RECORDS SUPPLIED Block Start
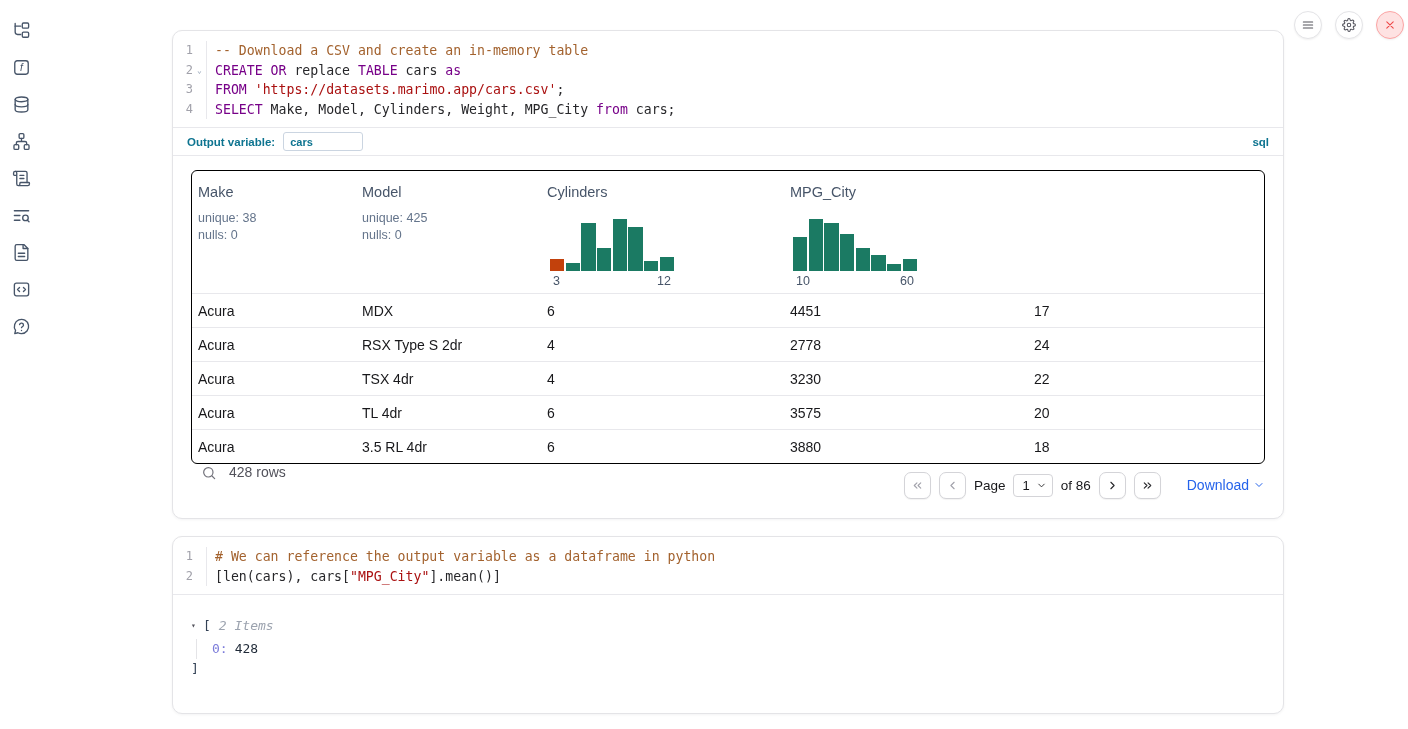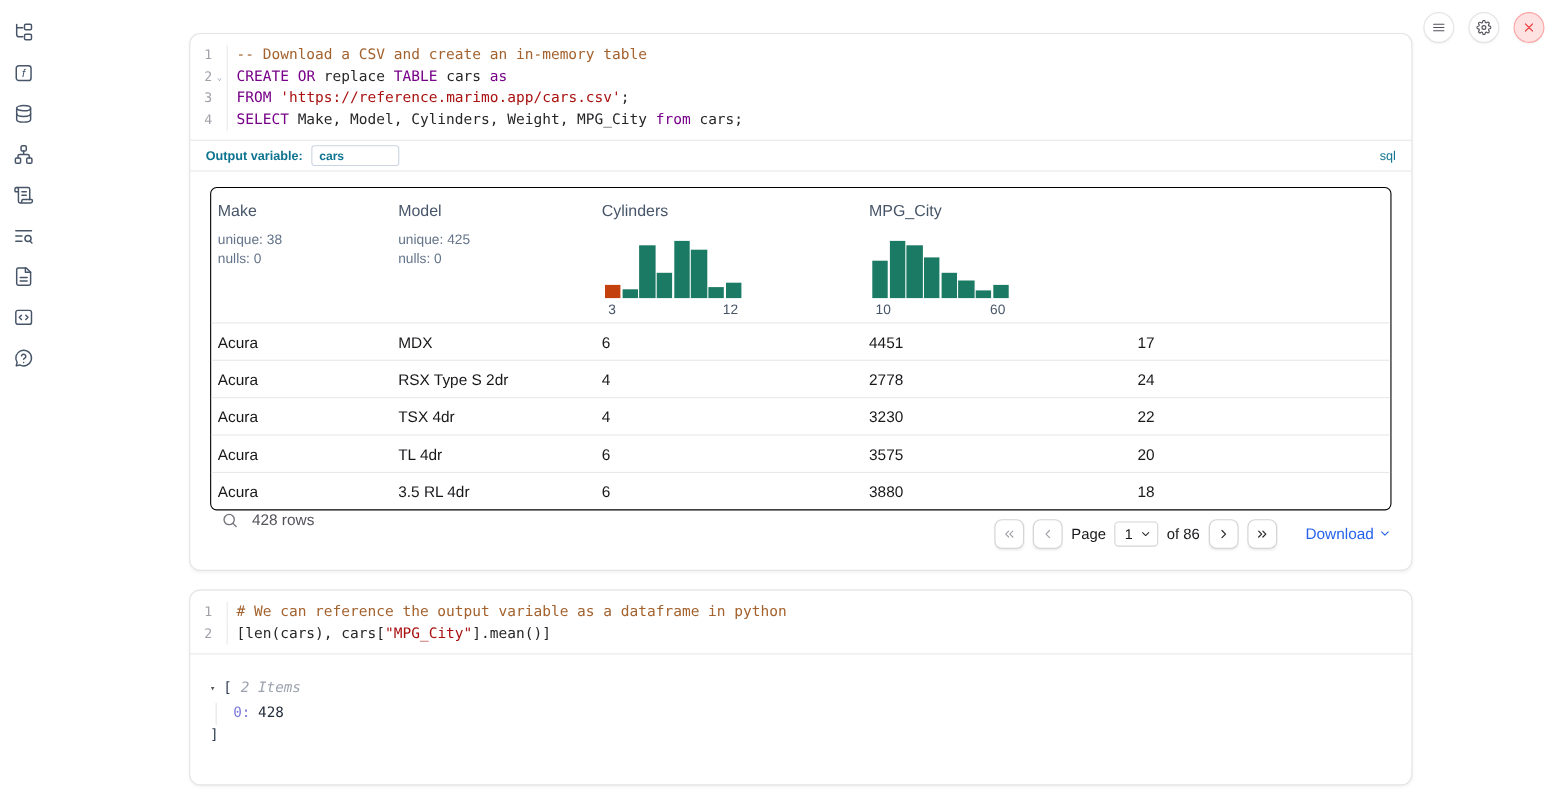--- a/index.html
+++ b/index.html
@@ -208,7 +208,7 @@
             <span class="num">3</span>
             <span class="foldm"></span>
           </span>
-          <span class="csrc"><span class="tok-kw">FROM</span><span class="tok-plain"> </span><span class="tok-str">'https://reference.marimo.app/cars.csv'</span><span class="tok-plain">;</span></span>
+          <span class="csrc"><span class="tok-kw">FROM</span><span class="tok-plain"> </span><span class="tok-str">'https://datasets.marimo.app/cars.csv'</span><span class="tok-plain">;</span></span>
         </div>
         <div class="cl">
           <span class="gut">

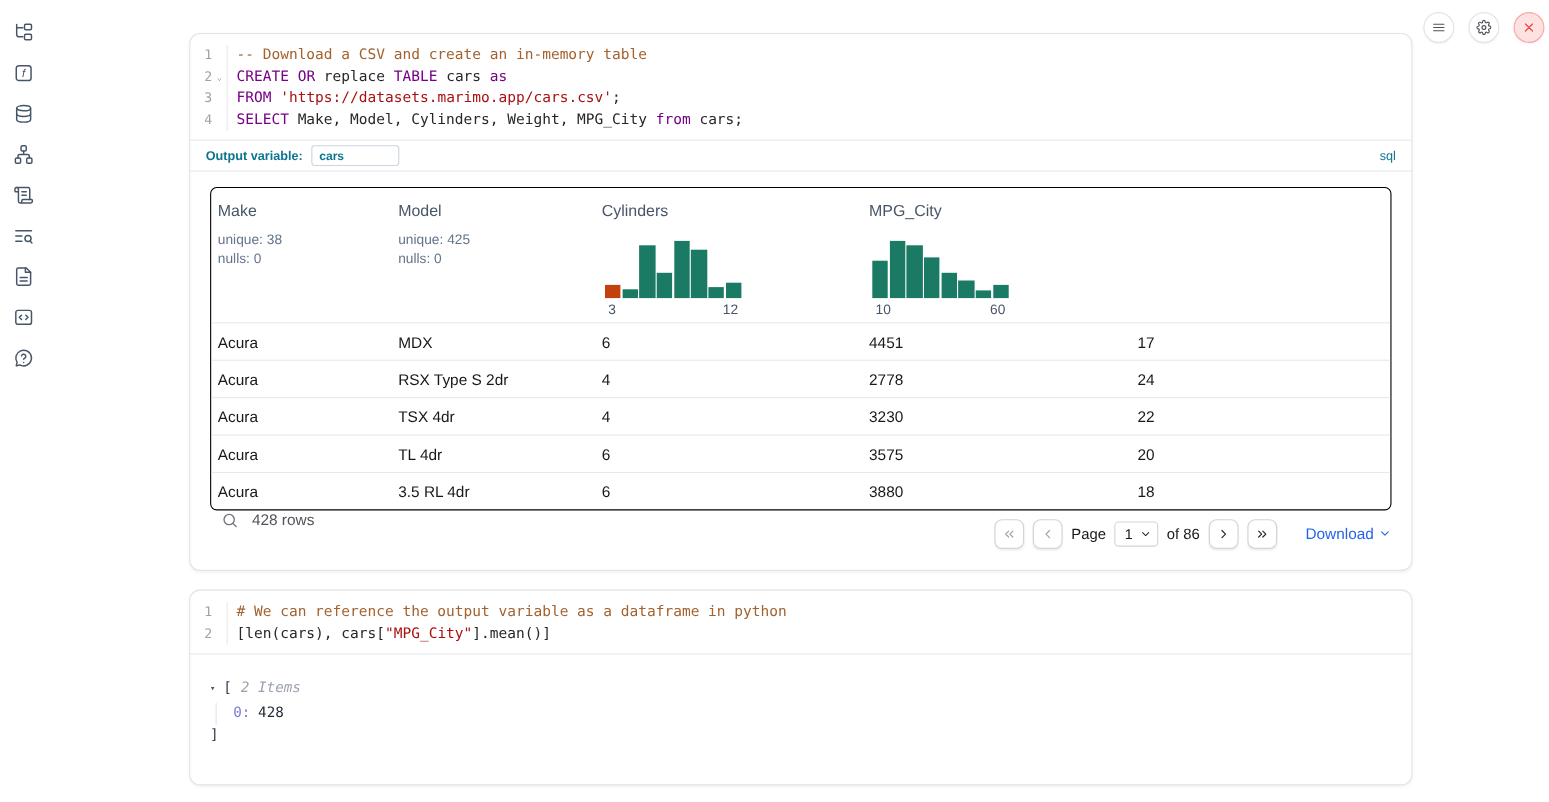--- a/index.html
+++ b/index.html
@@ -45,7 +45,7 @@
   .outvar-label{font-size:11.5px;font-weight:bold;color:#0e7490;}
   .outvar-input{width:66px;height:15px;border:1px solid #cbd5e1;border-radius:3px;font-size:11px;
                 font-weight:bold;color:#0e7490;padding:1px 6px;font-family:"Liberation Sans",sans-serif;outline:none;}
-  .lang-badge{margin-left:auto;font-size:11.5px;font-weight:normal;color:#0e7490;}
+  .lang-badge{margin-left:auto;font-size:11.5px;font-weight:bold;color:#0e7490;}
 
   
   .table-box{margin:14px 18px 0;border:1px solid #000000;border-radius:6px;overflow:hidden;background:#fff;}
RECORDS SUPPLIED Block End
### WHAT YOU SHOULD DO
Write the records above out again word for word, skipping each picture.

### TASK ANSWER
--- a/index.html
+++ b/index.html
@@ -208,7 +208,7 @@
             <span class="num">3</span>
             <span class="foldm"></span>
           </span>
-          <span class="csrc"><span class="tok-kw">FROM</span><span class="tok-plain"> </span><span class="tok-str">'https://reference.marimo.app/cars.csv'</span><span class="tok-plain">;</span></span>
+          <span class="csrc"><span class="tok-kw">FROM</span><span class="tok-plain"> </span><span class="tok-str">'https://datasets.marimo.app/cars.csv'</span><span class="tok-plain">;</span></span>
         </div>
         <div class="cl">
           <span class="gut">

--- a/index.html
+++ b/index.html
@@ -45,7 +45,7 @@
   .outvar-label{font-size:11.5px;font-weight:bold;color:#0e7490;}
   .outvar-input{width:66px;height:15px;border:1px solid #cbd5e1;border-radius:3px;font-size:11px;
                 font-weight:bold;color:#0e7490;padding:1px 6px;font-family:"Liberation Sans",sans-serif;outline:none;}
-  .lang-badge{margin-left:auto;font-size:11.5px;font-weight:normal;color:#0e7490;}
+  .lang-badge{margin-left:auto;font-size:11.5px;font-weight:bold;color:#0e7490;}
 
   
   .table-box{margin:14px 18px 0;border:1px solid #000000;border-radius:6px;overflow:hidden;background:#fff;}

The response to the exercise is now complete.